0

Given two List sentence and List queries

I have two find the occurrence of queries in sentences.

Example,

  1. "Pulkit likes StackOverflow and coding"

  2. "Pulkit does not like Reddit"

  3. "Pulkit like ice cream"

Queries

  1. Pulkit coding

  2. like

  3. does

The function should return for the queries

  1. sentence[0]

  2. sentence[1], sentence[2]

  3. sentence[1]

I solved this question already using HashMap but it is quadratic and I am wondering how to do it in linear time.

Solution

     public static void findMatch(List<String> sentences, List<String> queries) {
        // Write your code here
        // Split the sentences into terms and map them by index
        Map<Integer, Set<String>> sentencesSplit = new HashMap<>();
        for (int j = 0; j < sentences.size(); j++) {
            String[] splitSentence = sentences.get(j).split(" ");
            Set<String> sentenceSet = new HashSet<>();
            sentencesSplit.put(j, sentenceSet);
            for (int i = 0; i < splitSentence.length; i++) {
                sentenceSet.add(splitSentence[i]);
            }
        }

        // Split the query into terms and map them by index
        Map<Integer, String[]> queriesSplit = new HashMap<>();
        for (int i = 0; i < queries.size(); i++) {
            queriesSplit.put(i, queries.get(i).split(" "));
        }

        for (int i = 0; i < queries.size(); i++) {
            String found = null;
            for (int j = 0; j < sentences.size(); j++) {
                String[] splitQuery = queriesSplit.get(i);
                Set<String> sentenceStringList = sentencesSplit.get(j);
                boolean notFound = false;
                for (int k = 0; k < splitQuery.length; k++) {
                    if (!sentenceStringList.contains(splitQuery[k])) {
                        notFound = true;
                        break;
                    }
                }
                if (!notFound) {
                    if (found == null) {
                        found = "" + j;
                    } else {
                        found += " " + j;
                    }
                }
            }
            if (found == null) {
                found = "-1";
            }
            System.out.println(found);
        }
    }
JunJie Wang
  • 460
  • 3
  • 10
Pulkit
  • 65
  • 1
  • 3
  • 9
  • You're basically asking how to implement full text search, or something along those lines.
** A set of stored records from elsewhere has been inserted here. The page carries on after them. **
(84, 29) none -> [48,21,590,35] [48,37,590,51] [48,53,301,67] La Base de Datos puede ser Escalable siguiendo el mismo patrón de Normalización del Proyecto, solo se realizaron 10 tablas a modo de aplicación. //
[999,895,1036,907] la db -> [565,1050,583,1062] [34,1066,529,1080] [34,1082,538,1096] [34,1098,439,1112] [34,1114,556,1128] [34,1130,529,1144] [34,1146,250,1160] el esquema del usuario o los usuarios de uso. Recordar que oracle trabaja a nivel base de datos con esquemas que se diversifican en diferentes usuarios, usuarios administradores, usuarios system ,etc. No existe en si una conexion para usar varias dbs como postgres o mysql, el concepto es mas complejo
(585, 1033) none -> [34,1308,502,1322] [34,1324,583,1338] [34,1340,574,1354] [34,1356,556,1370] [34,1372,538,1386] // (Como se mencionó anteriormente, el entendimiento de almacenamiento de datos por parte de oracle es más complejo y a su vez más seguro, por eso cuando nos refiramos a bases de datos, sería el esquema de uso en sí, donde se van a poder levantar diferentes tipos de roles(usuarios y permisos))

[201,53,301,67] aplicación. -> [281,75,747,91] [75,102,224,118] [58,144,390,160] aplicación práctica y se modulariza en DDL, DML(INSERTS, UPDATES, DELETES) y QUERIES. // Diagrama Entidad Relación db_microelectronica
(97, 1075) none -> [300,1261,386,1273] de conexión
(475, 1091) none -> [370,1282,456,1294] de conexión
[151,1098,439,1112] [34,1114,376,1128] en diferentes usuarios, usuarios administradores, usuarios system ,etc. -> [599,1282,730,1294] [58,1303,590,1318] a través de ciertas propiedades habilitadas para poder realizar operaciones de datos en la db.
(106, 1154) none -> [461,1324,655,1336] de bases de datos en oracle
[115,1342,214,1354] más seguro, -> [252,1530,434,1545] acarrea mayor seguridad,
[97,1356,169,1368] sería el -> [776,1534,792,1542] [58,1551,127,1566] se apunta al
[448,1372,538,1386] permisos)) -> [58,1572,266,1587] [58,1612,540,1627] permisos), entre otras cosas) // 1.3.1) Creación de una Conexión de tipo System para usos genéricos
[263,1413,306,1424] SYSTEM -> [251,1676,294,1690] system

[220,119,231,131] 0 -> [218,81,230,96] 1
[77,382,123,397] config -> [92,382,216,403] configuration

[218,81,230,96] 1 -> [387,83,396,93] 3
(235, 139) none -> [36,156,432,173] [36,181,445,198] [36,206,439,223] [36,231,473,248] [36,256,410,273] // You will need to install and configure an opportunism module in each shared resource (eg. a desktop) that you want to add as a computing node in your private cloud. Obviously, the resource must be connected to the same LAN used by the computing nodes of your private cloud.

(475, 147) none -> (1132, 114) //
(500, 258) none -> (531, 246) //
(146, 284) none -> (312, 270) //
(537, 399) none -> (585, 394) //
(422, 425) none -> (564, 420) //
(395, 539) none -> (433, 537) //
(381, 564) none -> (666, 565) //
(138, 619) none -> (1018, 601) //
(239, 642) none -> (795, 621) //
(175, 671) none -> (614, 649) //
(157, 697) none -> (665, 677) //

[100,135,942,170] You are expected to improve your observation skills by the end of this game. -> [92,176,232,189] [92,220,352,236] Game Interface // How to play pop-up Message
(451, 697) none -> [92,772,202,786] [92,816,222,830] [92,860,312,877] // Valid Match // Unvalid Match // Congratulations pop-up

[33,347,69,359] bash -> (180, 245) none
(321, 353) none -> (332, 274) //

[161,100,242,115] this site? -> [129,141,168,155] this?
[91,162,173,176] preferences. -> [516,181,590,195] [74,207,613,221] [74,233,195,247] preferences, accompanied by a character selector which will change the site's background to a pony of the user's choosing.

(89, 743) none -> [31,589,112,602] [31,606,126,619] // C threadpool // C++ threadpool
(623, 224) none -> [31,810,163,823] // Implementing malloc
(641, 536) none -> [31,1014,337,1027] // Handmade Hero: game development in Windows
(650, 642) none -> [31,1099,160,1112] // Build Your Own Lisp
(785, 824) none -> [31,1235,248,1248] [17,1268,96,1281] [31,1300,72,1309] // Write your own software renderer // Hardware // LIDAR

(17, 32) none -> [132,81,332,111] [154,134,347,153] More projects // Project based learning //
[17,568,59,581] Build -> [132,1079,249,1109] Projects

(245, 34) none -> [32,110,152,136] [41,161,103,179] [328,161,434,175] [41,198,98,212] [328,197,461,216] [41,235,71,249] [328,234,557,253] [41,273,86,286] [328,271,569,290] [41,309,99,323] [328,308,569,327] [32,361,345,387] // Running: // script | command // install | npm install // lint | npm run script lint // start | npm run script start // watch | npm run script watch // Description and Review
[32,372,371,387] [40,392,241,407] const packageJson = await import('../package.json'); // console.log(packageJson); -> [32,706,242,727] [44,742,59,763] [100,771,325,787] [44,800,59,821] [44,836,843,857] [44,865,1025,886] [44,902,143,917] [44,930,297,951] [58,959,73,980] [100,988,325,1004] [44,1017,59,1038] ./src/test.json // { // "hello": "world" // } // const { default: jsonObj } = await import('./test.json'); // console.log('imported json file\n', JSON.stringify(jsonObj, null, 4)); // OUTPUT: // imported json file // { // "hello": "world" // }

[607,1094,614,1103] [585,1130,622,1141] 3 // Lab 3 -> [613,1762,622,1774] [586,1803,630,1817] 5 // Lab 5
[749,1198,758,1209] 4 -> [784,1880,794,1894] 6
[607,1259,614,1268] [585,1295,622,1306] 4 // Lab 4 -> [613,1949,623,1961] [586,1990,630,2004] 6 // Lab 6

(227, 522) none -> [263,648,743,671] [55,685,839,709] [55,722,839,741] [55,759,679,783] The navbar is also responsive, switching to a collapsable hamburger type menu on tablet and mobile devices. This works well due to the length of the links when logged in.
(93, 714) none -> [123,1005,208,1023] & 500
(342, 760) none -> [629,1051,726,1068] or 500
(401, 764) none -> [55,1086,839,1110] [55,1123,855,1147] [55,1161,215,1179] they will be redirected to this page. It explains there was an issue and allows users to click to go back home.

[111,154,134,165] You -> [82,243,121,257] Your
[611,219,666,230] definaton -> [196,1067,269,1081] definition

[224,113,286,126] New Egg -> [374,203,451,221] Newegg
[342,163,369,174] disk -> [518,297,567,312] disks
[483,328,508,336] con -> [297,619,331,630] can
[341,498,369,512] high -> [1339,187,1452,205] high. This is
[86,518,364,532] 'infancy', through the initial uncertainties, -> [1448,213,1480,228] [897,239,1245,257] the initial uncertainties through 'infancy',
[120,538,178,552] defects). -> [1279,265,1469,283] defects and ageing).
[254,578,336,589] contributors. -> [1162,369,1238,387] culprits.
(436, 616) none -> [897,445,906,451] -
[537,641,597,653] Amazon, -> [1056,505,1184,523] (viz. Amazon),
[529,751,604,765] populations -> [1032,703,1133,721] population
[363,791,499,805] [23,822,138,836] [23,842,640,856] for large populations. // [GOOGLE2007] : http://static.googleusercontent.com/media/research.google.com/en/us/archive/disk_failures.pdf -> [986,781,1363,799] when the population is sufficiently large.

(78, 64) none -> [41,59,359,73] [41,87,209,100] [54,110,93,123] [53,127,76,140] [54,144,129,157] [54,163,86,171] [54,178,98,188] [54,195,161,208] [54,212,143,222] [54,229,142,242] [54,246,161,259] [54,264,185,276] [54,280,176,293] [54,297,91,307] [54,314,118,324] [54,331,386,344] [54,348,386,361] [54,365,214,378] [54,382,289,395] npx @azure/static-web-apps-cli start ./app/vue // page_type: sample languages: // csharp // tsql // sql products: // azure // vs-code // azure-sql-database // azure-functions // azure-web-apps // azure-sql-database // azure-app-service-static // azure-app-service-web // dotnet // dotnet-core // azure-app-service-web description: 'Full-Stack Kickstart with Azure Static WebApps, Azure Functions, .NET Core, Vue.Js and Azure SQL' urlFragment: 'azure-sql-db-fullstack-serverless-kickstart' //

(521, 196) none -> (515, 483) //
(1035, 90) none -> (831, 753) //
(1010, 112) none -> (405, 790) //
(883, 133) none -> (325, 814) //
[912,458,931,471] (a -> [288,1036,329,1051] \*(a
You would need to index the source text, e.g. by putting into a B-tree. Then, querying with a given keyword would only be a `lg(N)` operation, so the entire search would only take `M*lg(N)`, where `M` is the number of keywords to search. – Tim Biegeleisen Oct 25 '18 at 02:38
  • @TimBiegeleisen can you provide examples or references where I can understand how to do this, please? – Pulkit Oct 25 '18 at 02:41
  • 2
    You're asking a lot here; probably too much for a single Stack Overflow question. Just do some research on indexing text by keyword. That should turn up a lot, and you can add `Java` to the search for something specific to Java. – Tim Biegeleisen Oct 25 '18 at 02:42
  • https://stackoverflow.com/questions/955110/similarity-string-comparison-in-java – JunJie Wang Oct 25 '18 at 02:45
  • @ScaryWombat you are more than welcome to not reply. Please only reply if you can motivate or provide some help! no need of hate or demotivation here. I am reporting you – Pulkit Oct 25 '18 at 02:46
  • 1
    @Pulkit ha ha ha - the comedy site is somewhere else. BTW if you check your previous questions you will actually see that I have positively inputted to them – Scary Wombat Oct 25 '18 at 02:49
  • wait my answer, i think it can be resolved by using Pattern. – JunJie Wang Oct 25 '18 at 02:52

1 Answers1

1

My code is similar with human's thinking.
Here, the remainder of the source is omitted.